I have read a lot of posts about SQL Server, C# and read out of the databases. I have two topics I would found a solution for:
- I read an registration template which write all the information into the databases. Right now I want to create a login. How can I read out the database and found out if the email and password are related to each other. Furthermore of course if the email is already registered.

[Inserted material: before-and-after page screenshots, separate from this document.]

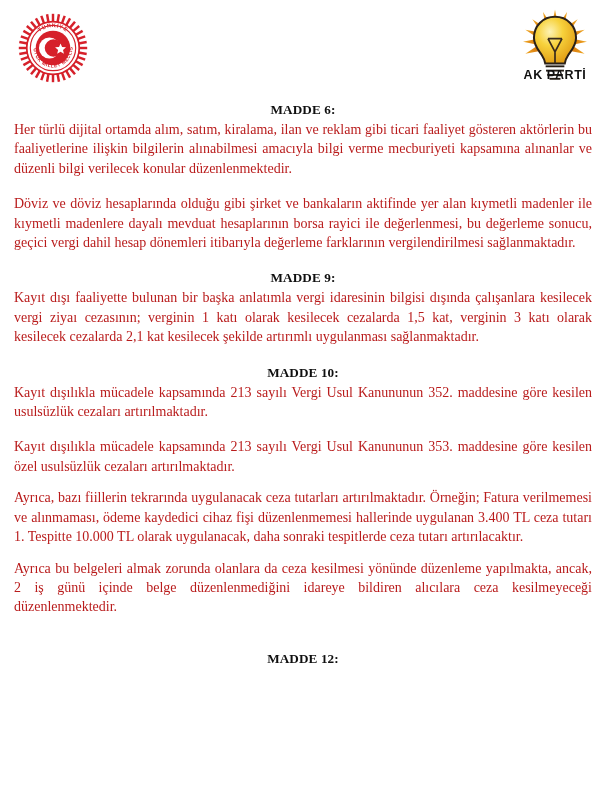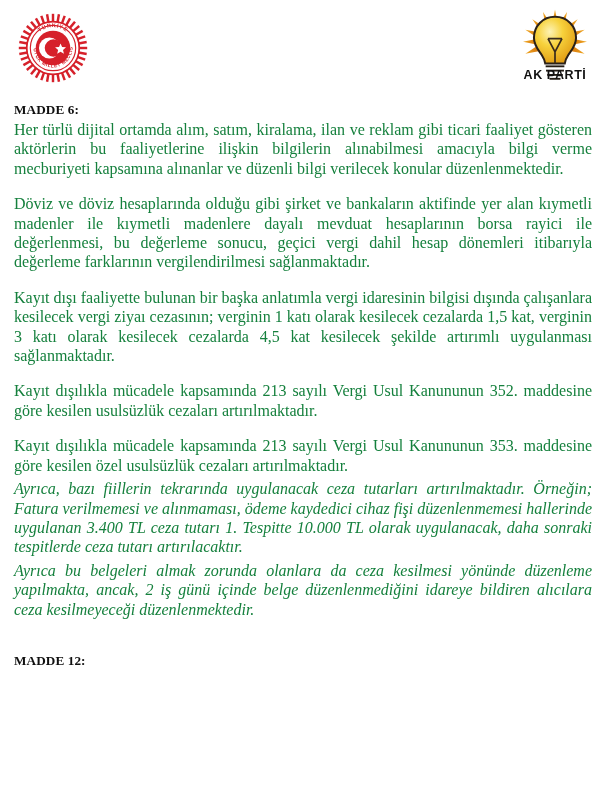--- a/index.html
+++ b/index.html
@@ -77,6 +77,7 @@
     color: #101010;
     margin: 0 0 1px 0;
     letter-spacing: 0.1px;
+    text-align: center;
   }
   .para {
     font-family: "Liberation Serif", "DejaVu Serif", serif;

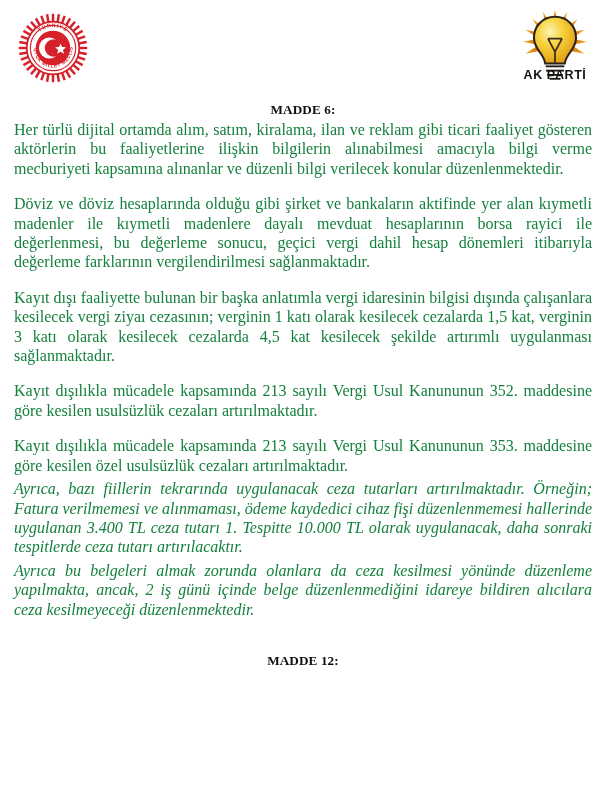--- a/index.html
+++ b/index.html
@@ -81,12 +81,12 @@
   }
   .para {
     font-family: "Liberation Serif", "DejaVu Serif", serif;
-    font-size: 16px;
+    font-size: 14px;
     line-height: 19.4px;
     text-align: justify;
     text-justify: inter-word;
     margin: 0;
-    color: #15803d;
+    color: #b91c1c;
     hyphens: none;
   }
   .para + .para {

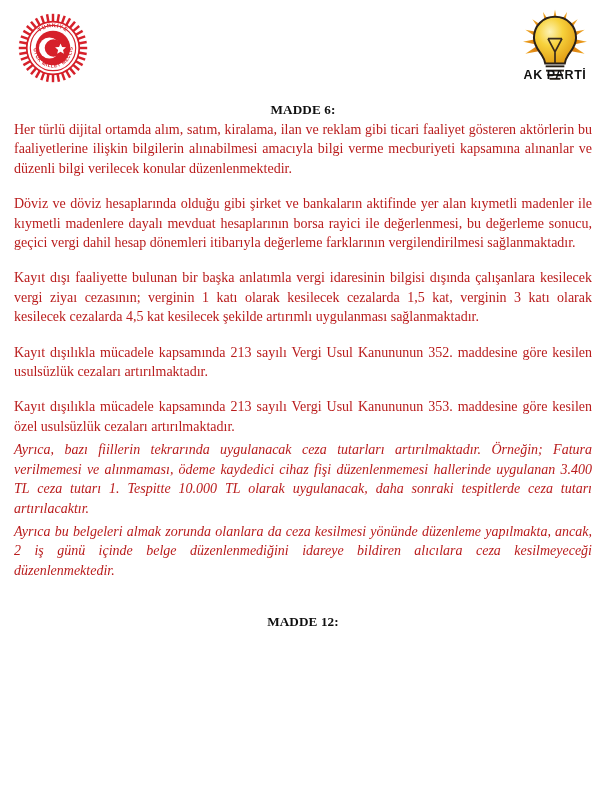--- a/index.html
+++ b/index.html
@@ -219,6 +219,7 @@
         <p class="para">Döviz ve döviz hesaplarında olduğu gibi şirket ve bankaların aktifinde yer alan kıymetli madenler ile kıymetli madenlere dayalı mevduat hesaplarının borsa rayici ile değerlenmesi, bu değerleme sonucu, geçici vergi dahil hesap dönemleri itibarıyla değerleme farklarının vergilendirilmesi sağlanmaktadır.</p>
       </div>
       <div class="section">
+        <div class="madde-heading">MADDE 9:</div>
         <p class="para">Kayıt dışı faaliyette bulunan bir başka anlatımla vergi idaresinin bilgisi dışında çalışanlara kesilecek vergi ziyaı cezasının; verginin 1 katı olarak kesilecek cezalarda 1,5 kat, verginin 3 katı olarak kesilecek cezalarda 4,5 kat kesilecek şekilde artırımlı uygulanması sağlanmaktadır.</p>
       </div>
       <div class="section">

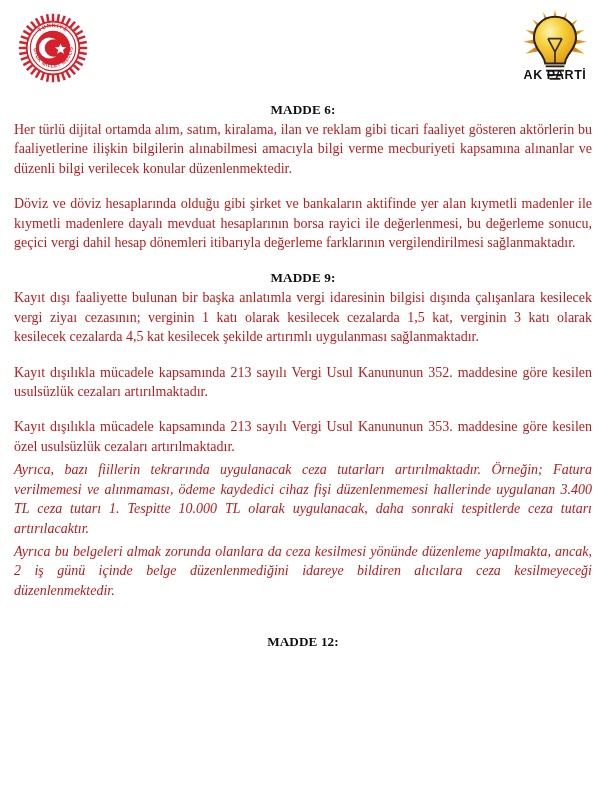--- a/index.html
+++ b/index.html
@@ -220,7 +220,7 @@
       </div>
       <div class="section">
         <div class="madde-heading">MADDE 9:</div>
-        <p class="para">Kayıt dışı faaliyette bulunan bir başka anlatımla vergi idaresinin bilgisi dışında çalışanlara kesilecek vergi ziyaı cezasının; verginin 1 katı olarak kesilecek cezalarda 1,5 kat, verginin 3 katı olarak kesilecek cezalarda 4,5 kat kesilecek şekilde artırımlı uygulanması sağlanmaktadır.</p>
+        <p class="para">Kayıt dışı faaliyette bulunan bir başka anlatımla vergi idaresinin bilgisi dışında çalışanlara kesilecek vergi ziyaı cezasının; verginin 1 katı olarak kesilecek cezalarda 1,5 kat, verginin 3 katı olarak kesilecek cezalarda 2,1 kat kesilecek şekilde artırımlı uygulanması sağlanmaktadır.</p>
       </div>
       <div class="section">
         <p class="para">Kayıt dışılıkla mücadele kapsamında 213 sayılı Vergi Usul Kanununun 352. maddesine göre kesilen usulsüzlük cezaları artırılmaktadır.</p>

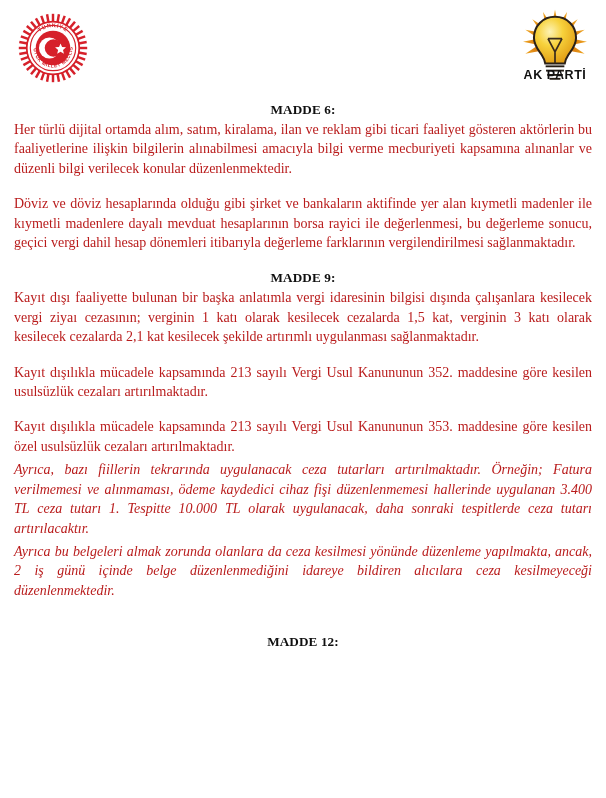--- a/index.html
+++ b/index.html
@@ -223,6 +223,7 @@
         <p class="para">Kayıt dışı faaliyette bulunan bir başka anlatımla vergi idaresinin bilgisi dışında çalışanlara kesilecek vergi ziyaı cezasının; verginin 1 katı olarak kesilecek cezalarda 1,5 kat, verginin 3 katı olarak kesilecek cezalarda 2,1 kat kesilecek şekilde artırımlı uygulanması sağlanmaktadır.</p>
       </div>
       <div class="section">
+        <div class="madde-heading">MADDE 10:</div>
         <p class="para">Kayıt dışılıkla mücadele kapsamında 213 sayılı Vergi Usul Kanununun 352. maddesine göre kesilen usulsüzlük cezaları artırılmaktadır.</p>
       </div>
       <div class="section">

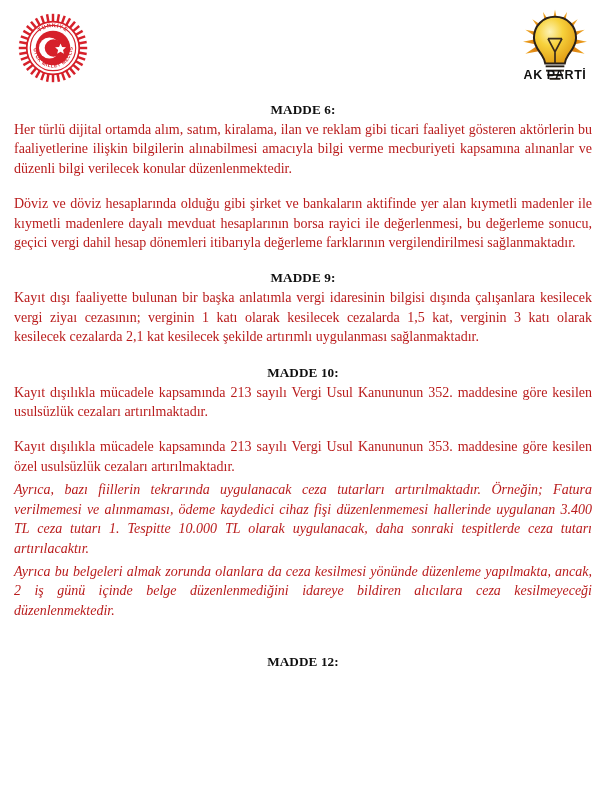--- a/index.html
+++ b/index.html
@@ -90,8 +90,7 @@
     hyphens: none;
   }
   .para + .para {
-    margin-top: 4px;
-    font-style: italic;
+    margin-top: 12px;
   }
 </style>
 </head>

Therefore I started to create this code:
protected void btn_login_Click(object sender, EventArgs e)
{
if (tb_email_entry.Equals("") || tb_password_entry.Equals(""))
{
la_email_login.Text = "Alle Felder füllen";
la_pas`enter code here`sword_login.Text = "Alle Felder füllen";
}
SqlConnection con = new SqlConnection(CONNECTIONSTRINFS);
{
SqlCommand check = new SqlCommand("EXEC dbo.CheckLoginInfo @Email", con);
con.Open();
try
{
check.ExecuteNonQuery();
}
catch (SqlException ex)
{
}
// SQLDatareader
SqlDataReader sqlReader = check.ExecuteReader();
while (sqlReader.Read())
{
// Ausgabe des ersten Wertes aus dem query
if (sqlReader.GetValue(0).ToString().Equals(""))
{
la_email_login.Text = "Email noch nicht registriert";
}
else
{
la_email_login.Text = "Anmeldung Erfolgreich";
}
}
con.Close();
}
I get an error on the line:
check.ExecuteNonQuery();
In SSMS the stored procedures and a test executable are working fine.

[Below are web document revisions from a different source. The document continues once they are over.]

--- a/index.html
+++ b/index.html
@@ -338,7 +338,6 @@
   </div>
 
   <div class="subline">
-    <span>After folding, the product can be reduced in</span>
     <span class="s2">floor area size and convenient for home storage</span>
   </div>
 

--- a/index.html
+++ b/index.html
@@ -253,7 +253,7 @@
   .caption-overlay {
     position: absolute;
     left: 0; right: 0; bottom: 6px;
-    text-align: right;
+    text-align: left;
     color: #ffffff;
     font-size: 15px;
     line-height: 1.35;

I would like to find out how many rows a table has. Therefore I think about something like that:
string sql = "SELECT COUNT(*) FROM [DB].[dbo].[myTable]"; SqlCommand cmd = new SqlCommand(sql, connectionString); SqlDataReader mySqlDataReader = cmd.ExecuteReader(); int count = mySqlDataReader.GetInt32(0);
Many thanks for your support.
CodePudding user response:
First of all, you are using SqlCommand with a query that contains @Email and I cannot see where you supplied it:
SqlCommand check = new SqlCommand("EXEC dbo.CheckLoginInfo @Email", con);
So, check it out by supplying the @Email by using SqlParameter as like as below example:
SqlParameter emailParam = new SqlParameter("@Email", SqlDbType.NVarChar);
Then use this object to supply Email to your query:
emailParam.Value = tb_email_entry; // or any other var
CodePudding user response:
Ok, so I'm going to assume you just doing this for the sake of learning. The reason? Well, you really do want to consider using the built in security, and the built in logon system. The reason for this is many, but a simple reason is that the built in secuirty system will save you a week, or even a month of work.

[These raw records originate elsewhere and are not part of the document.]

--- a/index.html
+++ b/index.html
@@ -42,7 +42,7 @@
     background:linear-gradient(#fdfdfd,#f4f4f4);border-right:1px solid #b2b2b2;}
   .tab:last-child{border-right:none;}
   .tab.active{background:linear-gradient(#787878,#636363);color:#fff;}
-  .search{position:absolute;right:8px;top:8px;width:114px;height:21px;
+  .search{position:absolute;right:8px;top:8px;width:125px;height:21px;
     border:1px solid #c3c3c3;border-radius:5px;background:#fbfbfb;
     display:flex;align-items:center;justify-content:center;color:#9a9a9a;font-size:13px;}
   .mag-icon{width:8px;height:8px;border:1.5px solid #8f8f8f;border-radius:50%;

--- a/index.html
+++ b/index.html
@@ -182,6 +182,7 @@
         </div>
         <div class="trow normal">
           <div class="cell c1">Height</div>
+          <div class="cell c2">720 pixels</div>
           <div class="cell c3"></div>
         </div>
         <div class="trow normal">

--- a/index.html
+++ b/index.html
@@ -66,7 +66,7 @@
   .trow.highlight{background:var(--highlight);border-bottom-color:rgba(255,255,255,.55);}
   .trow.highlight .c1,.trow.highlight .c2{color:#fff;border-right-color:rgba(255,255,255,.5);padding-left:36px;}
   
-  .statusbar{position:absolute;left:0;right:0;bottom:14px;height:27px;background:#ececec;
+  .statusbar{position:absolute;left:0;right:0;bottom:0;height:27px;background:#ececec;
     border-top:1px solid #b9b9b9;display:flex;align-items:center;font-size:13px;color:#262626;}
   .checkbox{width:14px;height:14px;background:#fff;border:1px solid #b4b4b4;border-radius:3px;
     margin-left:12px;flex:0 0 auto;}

But, lets ignore the above for now.
So, you have a store procedure, but you don't outline what the name(s) of the parameters are.
So, regardless, the approach, if you did not have that store procedure could be like this:
using (SqlConnection con = new SqlConnection("connection goes here"))
{
string strSQL = "SELECT * FROM tblUsers WHERE UserName = @User "
"AND PassWord = @Pass";
using (SqlCommand cmdSQL = new SqlCommand(strSQL,con))
{
DataTable rstUser = new DataTable();
con.Open();
cmdSQL.Parameters.Add("@User", SqlDbType.NVarChar).Value = txtEmail.Text;
cmdSQL.Parameters.Add("@Pass", SqlDbType.NVarChar).Value = txtPass.Text;
rstUser.Load(cmdSQL.ExecuteReader());
if (rstUser.Rows.Count == 0)
{
// code here - user password or user name wroting
}
else
{
// code here - user ok
}
}
}
And, if you have a store procedure, then say this:
using (SqlConnection con = new SqlConnection("connection goes here"))
{
string strSQL = "SELECT * FROM tblUsers WHERE UserName = @User "
"AND PassWord = @Pass";
using (SqlCommand cmdSQL = new SqlCommand(strSQL,con))
{
DataTable rstUser = new DataTable();
con.Open();
cmdSQL.Parameters.Add("@User", SqlDbType.NVarChar).Value = txtEmail.Text;
cmdSQL.Parameters.Add("@Pass", SqlDbType.NVarChar).Value = txtPass.Text;
rstUser.Load(cmdSQL.ExecuteReader());
if (rstUser.Rows.Count == 0)
{
// code here - user password or user name wroting
}
else
{
// code here - user ok
}
}
}
So, you can load the data into a datatable. At that point, you can count the rows (if you have a match), and you also free to see/get/grab/use columns from that query or stored procedure in your code.